• **INFORMATION**:
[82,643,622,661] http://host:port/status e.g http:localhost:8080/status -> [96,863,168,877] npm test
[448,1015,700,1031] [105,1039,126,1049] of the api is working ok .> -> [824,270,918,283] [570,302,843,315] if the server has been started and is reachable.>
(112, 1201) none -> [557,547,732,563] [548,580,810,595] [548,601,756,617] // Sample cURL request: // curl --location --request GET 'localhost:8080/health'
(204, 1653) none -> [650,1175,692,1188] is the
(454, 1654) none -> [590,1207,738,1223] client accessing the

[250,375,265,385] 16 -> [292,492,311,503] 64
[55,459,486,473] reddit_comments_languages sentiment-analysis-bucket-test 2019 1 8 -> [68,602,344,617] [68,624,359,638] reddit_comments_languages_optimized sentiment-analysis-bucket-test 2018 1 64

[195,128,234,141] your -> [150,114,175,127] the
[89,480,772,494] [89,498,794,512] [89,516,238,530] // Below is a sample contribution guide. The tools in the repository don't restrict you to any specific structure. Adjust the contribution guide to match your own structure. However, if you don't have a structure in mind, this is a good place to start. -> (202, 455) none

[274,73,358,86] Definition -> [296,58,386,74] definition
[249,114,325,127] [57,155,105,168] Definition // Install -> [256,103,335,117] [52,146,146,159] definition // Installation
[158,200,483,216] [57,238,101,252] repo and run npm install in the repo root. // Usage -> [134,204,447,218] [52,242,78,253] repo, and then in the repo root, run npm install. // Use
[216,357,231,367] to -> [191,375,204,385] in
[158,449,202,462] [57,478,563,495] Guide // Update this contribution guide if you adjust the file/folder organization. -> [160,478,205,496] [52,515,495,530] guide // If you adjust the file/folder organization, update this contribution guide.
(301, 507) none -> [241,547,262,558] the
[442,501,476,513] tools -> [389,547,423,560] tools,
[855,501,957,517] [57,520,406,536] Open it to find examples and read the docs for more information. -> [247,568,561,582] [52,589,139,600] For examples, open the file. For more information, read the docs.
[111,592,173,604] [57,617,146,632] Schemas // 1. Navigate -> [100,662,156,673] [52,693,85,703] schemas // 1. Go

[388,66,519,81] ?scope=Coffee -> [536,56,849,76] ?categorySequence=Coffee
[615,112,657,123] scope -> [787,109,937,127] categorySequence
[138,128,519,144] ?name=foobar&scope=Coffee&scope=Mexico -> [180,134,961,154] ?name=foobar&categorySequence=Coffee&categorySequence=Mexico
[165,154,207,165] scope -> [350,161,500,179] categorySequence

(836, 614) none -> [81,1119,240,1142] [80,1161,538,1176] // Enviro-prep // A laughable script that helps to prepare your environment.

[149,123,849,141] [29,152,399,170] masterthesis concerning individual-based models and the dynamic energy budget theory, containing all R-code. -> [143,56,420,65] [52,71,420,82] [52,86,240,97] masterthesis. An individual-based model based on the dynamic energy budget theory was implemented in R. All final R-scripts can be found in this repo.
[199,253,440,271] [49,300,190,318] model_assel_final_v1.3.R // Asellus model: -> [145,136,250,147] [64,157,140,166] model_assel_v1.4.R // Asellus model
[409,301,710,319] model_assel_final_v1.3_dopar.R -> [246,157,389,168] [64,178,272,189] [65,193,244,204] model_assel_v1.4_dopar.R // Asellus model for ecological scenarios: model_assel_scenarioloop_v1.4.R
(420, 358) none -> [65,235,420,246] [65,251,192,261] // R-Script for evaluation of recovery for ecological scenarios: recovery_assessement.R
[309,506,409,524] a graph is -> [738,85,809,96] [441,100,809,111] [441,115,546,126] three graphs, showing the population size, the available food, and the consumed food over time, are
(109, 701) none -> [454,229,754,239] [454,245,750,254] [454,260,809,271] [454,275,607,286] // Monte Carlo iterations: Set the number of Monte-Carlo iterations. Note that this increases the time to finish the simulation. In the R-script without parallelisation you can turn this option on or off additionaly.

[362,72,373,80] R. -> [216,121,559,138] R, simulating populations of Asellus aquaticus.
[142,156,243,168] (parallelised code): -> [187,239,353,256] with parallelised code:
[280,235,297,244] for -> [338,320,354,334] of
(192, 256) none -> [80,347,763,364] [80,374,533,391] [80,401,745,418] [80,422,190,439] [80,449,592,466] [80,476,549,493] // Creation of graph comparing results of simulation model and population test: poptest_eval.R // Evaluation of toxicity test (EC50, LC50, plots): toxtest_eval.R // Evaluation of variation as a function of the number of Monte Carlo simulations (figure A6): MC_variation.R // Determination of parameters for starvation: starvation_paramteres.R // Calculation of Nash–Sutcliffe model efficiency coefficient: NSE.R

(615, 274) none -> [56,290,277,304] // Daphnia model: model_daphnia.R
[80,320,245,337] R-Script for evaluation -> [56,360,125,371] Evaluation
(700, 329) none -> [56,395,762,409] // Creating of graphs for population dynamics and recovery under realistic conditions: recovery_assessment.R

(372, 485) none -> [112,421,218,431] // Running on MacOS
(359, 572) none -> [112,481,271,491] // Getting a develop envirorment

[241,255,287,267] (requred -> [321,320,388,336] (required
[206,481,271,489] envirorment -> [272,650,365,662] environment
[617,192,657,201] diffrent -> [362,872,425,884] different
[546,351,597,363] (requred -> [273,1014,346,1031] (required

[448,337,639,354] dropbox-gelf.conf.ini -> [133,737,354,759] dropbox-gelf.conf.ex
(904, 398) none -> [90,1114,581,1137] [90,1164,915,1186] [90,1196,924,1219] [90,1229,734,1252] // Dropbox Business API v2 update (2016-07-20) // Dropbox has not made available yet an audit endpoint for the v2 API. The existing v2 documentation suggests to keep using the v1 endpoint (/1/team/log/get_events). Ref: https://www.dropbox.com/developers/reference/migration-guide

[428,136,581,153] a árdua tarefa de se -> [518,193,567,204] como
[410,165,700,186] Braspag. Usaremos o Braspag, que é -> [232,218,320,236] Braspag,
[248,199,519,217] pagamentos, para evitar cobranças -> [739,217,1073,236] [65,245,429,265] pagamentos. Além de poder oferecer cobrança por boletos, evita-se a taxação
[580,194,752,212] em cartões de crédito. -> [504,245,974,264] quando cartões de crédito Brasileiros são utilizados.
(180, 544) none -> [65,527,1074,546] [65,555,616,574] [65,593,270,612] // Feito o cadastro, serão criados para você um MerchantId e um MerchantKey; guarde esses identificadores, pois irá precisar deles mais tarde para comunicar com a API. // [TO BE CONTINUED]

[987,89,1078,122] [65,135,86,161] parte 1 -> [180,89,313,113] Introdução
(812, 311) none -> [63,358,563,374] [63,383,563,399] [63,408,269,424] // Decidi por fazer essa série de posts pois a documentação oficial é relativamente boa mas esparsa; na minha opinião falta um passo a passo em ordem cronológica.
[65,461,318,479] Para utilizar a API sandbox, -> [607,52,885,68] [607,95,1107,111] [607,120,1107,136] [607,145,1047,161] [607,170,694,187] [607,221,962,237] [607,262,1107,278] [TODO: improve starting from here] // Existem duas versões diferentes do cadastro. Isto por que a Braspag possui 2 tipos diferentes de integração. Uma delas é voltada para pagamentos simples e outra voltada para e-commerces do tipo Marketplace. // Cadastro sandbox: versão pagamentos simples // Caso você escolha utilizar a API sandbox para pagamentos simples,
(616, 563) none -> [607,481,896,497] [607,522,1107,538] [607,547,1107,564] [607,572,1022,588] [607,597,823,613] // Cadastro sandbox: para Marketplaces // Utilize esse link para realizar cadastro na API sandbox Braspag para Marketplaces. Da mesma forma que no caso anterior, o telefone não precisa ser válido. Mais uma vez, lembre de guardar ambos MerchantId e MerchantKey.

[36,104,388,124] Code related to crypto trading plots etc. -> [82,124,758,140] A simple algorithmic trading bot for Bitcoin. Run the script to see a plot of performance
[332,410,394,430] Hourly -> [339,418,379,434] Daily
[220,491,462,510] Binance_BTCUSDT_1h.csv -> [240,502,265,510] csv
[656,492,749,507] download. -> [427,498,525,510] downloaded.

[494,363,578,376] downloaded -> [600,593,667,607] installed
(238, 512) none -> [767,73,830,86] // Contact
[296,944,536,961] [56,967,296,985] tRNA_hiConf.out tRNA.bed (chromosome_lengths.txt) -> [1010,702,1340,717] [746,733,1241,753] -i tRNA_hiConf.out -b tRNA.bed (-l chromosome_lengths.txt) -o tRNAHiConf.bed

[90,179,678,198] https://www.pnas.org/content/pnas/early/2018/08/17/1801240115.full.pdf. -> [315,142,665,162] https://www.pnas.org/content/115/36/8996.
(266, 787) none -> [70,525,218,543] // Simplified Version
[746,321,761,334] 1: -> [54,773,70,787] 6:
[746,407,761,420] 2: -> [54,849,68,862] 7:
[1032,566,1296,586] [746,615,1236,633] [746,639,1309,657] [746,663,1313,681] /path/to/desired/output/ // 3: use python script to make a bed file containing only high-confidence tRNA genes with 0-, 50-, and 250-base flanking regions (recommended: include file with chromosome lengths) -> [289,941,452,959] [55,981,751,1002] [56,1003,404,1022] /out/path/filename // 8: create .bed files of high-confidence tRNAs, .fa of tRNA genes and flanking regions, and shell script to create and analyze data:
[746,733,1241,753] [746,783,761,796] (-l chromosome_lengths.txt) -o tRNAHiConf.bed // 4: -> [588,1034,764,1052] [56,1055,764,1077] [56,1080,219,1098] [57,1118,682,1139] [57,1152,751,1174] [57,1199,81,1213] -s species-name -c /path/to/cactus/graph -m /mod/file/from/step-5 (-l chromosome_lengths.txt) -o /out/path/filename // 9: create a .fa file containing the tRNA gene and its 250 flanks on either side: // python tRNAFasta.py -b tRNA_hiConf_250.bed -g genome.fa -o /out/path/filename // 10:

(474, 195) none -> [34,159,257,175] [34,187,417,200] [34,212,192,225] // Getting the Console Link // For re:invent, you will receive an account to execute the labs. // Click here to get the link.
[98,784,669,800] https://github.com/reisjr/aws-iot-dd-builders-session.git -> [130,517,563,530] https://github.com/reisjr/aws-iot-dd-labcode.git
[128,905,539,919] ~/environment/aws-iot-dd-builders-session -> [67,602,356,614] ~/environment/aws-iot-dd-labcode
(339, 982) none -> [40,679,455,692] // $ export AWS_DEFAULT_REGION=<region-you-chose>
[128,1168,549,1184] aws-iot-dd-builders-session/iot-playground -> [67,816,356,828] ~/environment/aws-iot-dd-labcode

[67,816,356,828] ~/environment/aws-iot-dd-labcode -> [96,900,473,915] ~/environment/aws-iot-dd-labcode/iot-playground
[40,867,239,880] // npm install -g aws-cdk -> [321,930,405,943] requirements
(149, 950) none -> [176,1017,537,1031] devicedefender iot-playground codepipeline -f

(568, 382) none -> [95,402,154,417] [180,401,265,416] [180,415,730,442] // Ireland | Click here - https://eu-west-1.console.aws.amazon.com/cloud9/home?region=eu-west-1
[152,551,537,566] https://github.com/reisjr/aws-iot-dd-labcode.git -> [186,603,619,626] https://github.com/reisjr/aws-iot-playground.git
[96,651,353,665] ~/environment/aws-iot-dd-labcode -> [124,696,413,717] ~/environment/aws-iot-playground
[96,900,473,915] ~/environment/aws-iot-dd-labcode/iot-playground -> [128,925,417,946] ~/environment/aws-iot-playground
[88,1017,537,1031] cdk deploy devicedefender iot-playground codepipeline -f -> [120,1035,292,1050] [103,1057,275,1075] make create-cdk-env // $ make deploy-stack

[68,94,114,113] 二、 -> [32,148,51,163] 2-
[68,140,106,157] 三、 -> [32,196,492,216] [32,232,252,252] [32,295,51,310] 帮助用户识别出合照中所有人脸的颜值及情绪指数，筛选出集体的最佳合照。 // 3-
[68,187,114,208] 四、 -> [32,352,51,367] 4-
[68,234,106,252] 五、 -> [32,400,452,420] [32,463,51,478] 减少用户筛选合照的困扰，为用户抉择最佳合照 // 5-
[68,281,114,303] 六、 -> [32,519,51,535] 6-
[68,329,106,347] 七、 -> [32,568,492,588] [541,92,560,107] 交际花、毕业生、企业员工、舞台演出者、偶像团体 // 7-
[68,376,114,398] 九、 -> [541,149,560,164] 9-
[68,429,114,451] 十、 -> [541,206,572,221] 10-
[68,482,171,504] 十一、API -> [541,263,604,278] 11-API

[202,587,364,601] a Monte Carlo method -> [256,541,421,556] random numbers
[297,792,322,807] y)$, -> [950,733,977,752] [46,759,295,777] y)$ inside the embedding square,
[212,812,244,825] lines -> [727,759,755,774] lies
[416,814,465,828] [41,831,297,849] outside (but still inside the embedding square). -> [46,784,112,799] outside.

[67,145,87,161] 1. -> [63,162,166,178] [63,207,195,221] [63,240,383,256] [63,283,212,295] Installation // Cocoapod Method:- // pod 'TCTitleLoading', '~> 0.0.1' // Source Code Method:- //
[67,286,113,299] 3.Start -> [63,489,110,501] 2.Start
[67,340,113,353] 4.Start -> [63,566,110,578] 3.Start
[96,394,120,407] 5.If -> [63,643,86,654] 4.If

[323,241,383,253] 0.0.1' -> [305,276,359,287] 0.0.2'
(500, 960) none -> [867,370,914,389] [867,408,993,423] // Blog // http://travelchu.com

• **WHAT IS BEING ASKED**:
Lines of the data above that include the string "square" must each be copied.

• **YOUR RESPONSE**:
[297,792,322,807] y)$, -> [950,733,977,752] [46,759,295,777] y)$ inside the embedding square,
[416,814,465,828] [41,831,297,849] outside (but still inside the embedding square). -> [46,784,112,799] outside.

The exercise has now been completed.